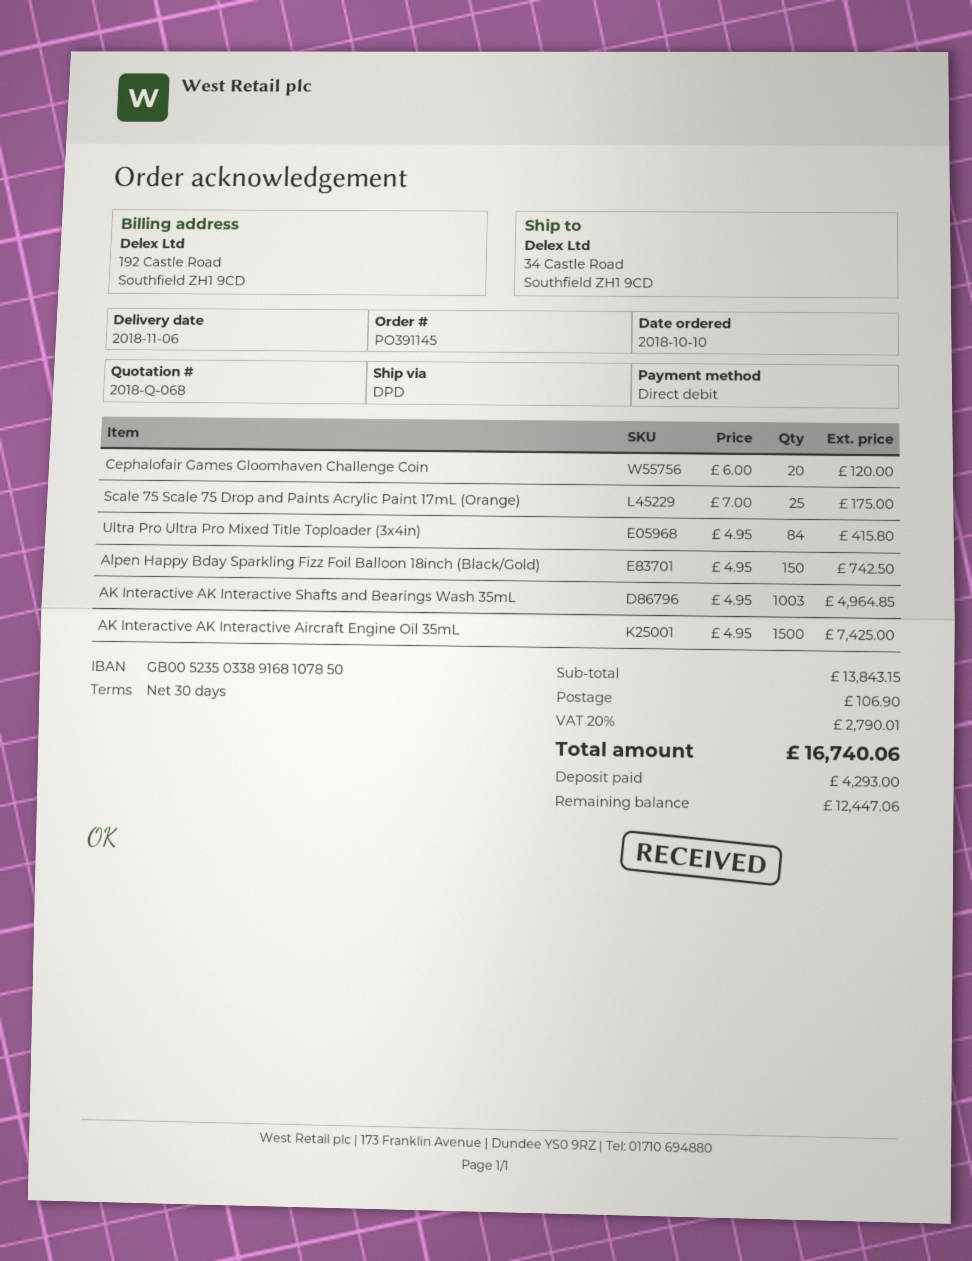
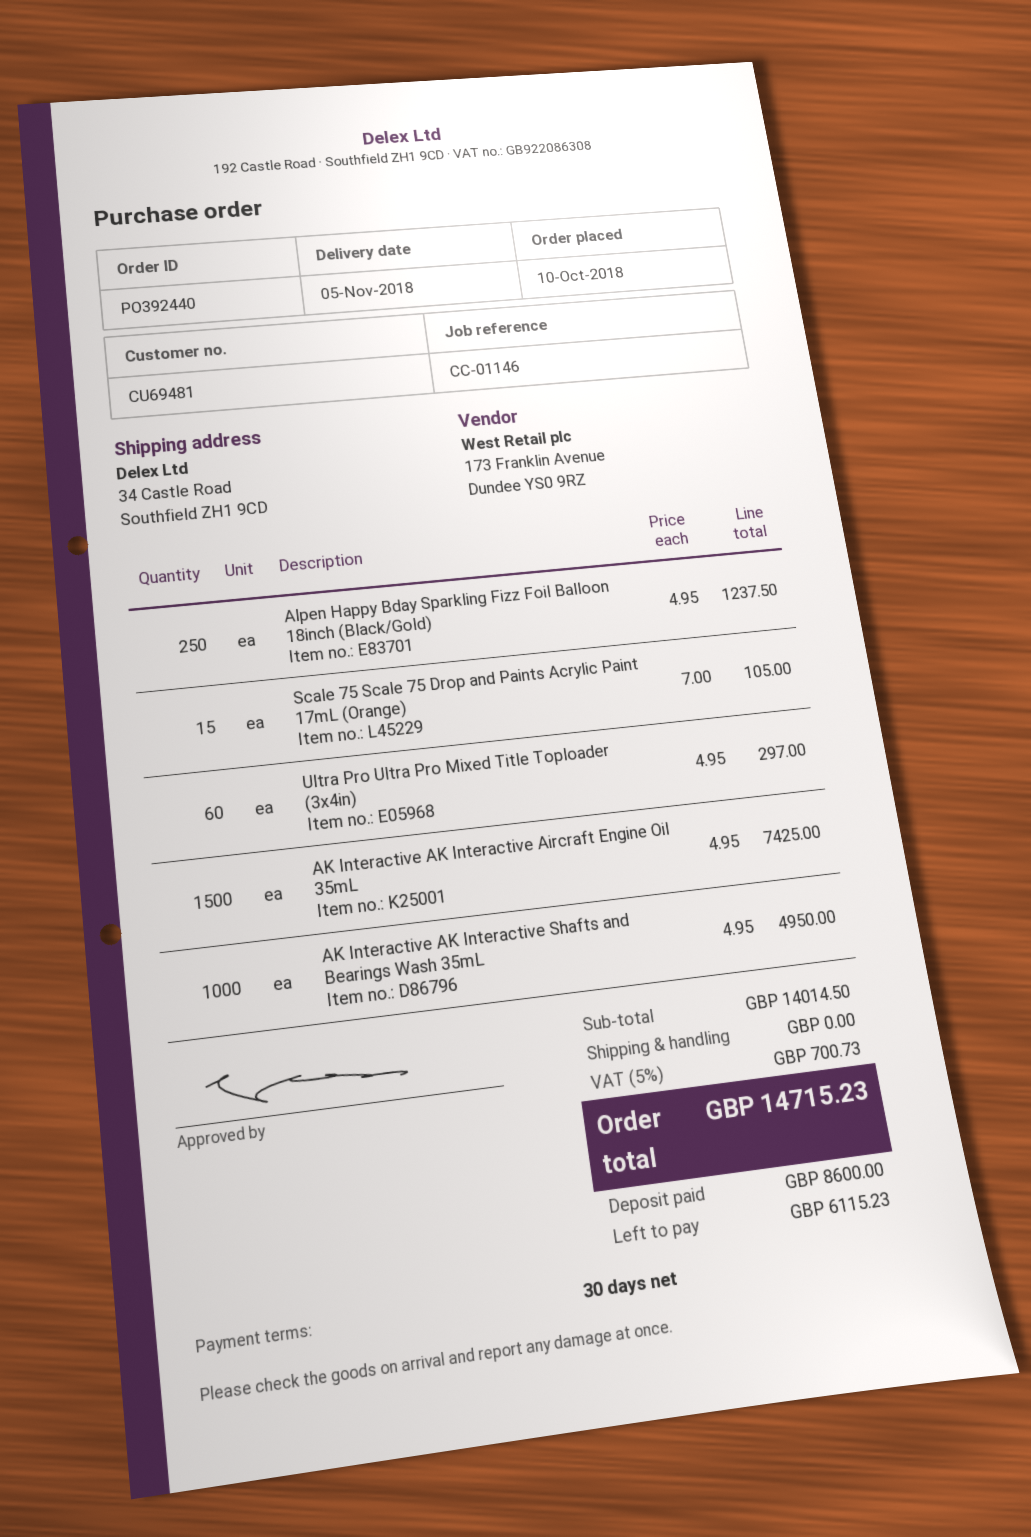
order number: PO391145 -> PO392440
delivery date: 2018-11-06 -> 2018-11-05
Cephalofair Games Gloomhaven Challenge Coin: 20 x 6.00 = 120.00 -> none
Scale 75 Scale 75 Drop and Paints Acrylic Paint 17mL (Orange): 25 x 7.00 = 175.00 -> 15 x 7.00 = 105.00
Ultra Pro Ultra Pro Mixed Title Toploader (3x4in): 84 x 4.95 = 415.80 -> 60 x 4.95 = 297.00
Alpen Happy Bday Sparkling Fizz Foil Balloon 18inch (Black/Gold): 150 x 4.95 = 742.50 -> 250 x 4.95 = 1237.50
AK Interactive AK Interactive Shafts and Bearings Wash 35mL: 1003 x 4.95 = 4964.85 -> 1000 x 4.95 = 4950.00
subtotal: 13843.15 -> 14014.50
shipping: 106.90 -> 0.00
tax: 20% = 2790.01 -> 5% = 700.73
total: 16740.06 -> 14715.23
deposit: 4293.00 -> 8600.00
balance: 12447.06 -> 6115.23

□ □ □ □ □

__Task details__
Return the records exactly. Don't carry the pictures over.

__Your response__
order number: PO391145 -> PO392440
delivery date: 2018-11-06 -> 2018-11-05
Cephalofair Games Gloomhaven Challenge Coin: 20 x 6.00 = 120.00 -> none
Scale 75 Scale 75 Drop and Paints Acrylic Paint 17mL (Orange): 25 x 7.00 = 175.00 -> 15 x 7.00 = 105.00
Ultra Pro Ultra Pro Mixed Title Toploader (3x4in): 84 x 4.95 = 415.80 -> 60 x 4.95 = 297.00
Alpen Happy Bday Sparkling Fizz Foil Balloon 18inch (Black/Gold): 150 x 4.95 = 742.50 -> 250 x 4.95 = 1237.50
AK Interactive AK Interactive Shafts and Bearings Wash 35mL: 1003 x 4.95 = 4964.85 -> 1000 x 4.95 = 4950.00
subtotal: 13843.15 -> 14014.50
shipping: 106.90 -> 0.00
tax: 20% = 2790.01 -> 5% = 700.73
total: 16740.06 -> 14715.23
deposit: 4293.00 -> 8600.00
balance: 12447.06 -> 6115.23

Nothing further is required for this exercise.